All entries below are to be retyped in full, precisely as they appear.

==== Supplied information

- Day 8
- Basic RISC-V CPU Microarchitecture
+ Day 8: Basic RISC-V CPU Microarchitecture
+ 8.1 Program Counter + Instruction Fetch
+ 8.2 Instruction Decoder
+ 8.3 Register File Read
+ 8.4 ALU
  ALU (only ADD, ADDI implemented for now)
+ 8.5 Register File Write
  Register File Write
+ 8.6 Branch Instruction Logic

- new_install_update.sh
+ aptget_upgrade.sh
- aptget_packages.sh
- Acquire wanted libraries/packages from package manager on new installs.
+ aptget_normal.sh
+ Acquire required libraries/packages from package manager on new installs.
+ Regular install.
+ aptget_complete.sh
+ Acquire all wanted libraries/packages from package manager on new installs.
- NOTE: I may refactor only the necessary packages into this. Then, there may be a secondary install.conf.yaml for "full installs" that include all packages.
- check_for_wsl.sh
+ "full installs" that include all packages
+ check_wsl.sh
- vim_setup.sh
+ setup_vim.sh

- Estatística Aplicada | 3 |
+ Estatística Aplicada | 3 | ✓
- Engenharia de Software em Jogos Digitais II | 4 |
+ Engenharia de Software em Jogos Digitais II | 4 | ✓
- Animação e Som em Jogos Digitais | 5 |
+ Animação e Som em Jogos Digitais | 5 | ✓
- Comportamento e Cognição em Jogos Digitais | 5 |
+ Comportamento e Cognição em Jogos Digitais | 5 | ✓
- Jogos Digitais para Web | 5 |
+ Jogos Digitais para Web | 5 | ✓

========

- Written answer:
- Day 8
- Basic RISC-V CPU Microarchitecture
+ Day 8: Basic RISC-V CPU Microarchitecture
+ 8.1 Program Counter + Instruction Fetch
+ 8.2 Instruction Decoder
+ 8.3 Register File Read
+ 8.4 ALU
  ALU (only ADD, ADDI implemented for now)
+ 8.5 Register File Write
  Register File Write
+ 8.6 Branch Instruction Logic

- new_install_update.sh
+ aptget_upgrade.sh
- aptget_packages.sh
- Acquire wanted libraries/packages from package manager on new installs.
+ aptget_normal.sh
+ Acquire required libraries/packages from package manager on new installs.
+ Regular install.
+ aptget_complete.sh
+ Acquire all wanted libraries/packages from package manager on new installs.
- NOTE: I may refactor only the necessary packages into this. Then, there may be a secondary install.conf.yaml for "full installs" that include all packages.
- check_for_wsl.sh
+ "full installs" that include all packages
+ check_wsl.sh
- vim_setup.sh
+ setup_vim.sh

- Estatística Aplicada | 3 |
+ Estatística Aplicada | 3 | ✓
- Engenharia de Software em Jogos Digitais II | 4 |
+ Engenharia de Software em Jogos Digitais II | 4 | ✓
- Animação e Som em Jogos Digitais | 5 |
+ Animação e Som em Jogos Digitais | 5 | ✓
- Comportamento e Cognição em Jogos Digitais | 5 |
+ Comportamento e Cognição em Jogos Digitais | 5 | ✓
- Jogos Digitais para Web | 5 |
+ Jogos Digitais para Web | 5 | ✓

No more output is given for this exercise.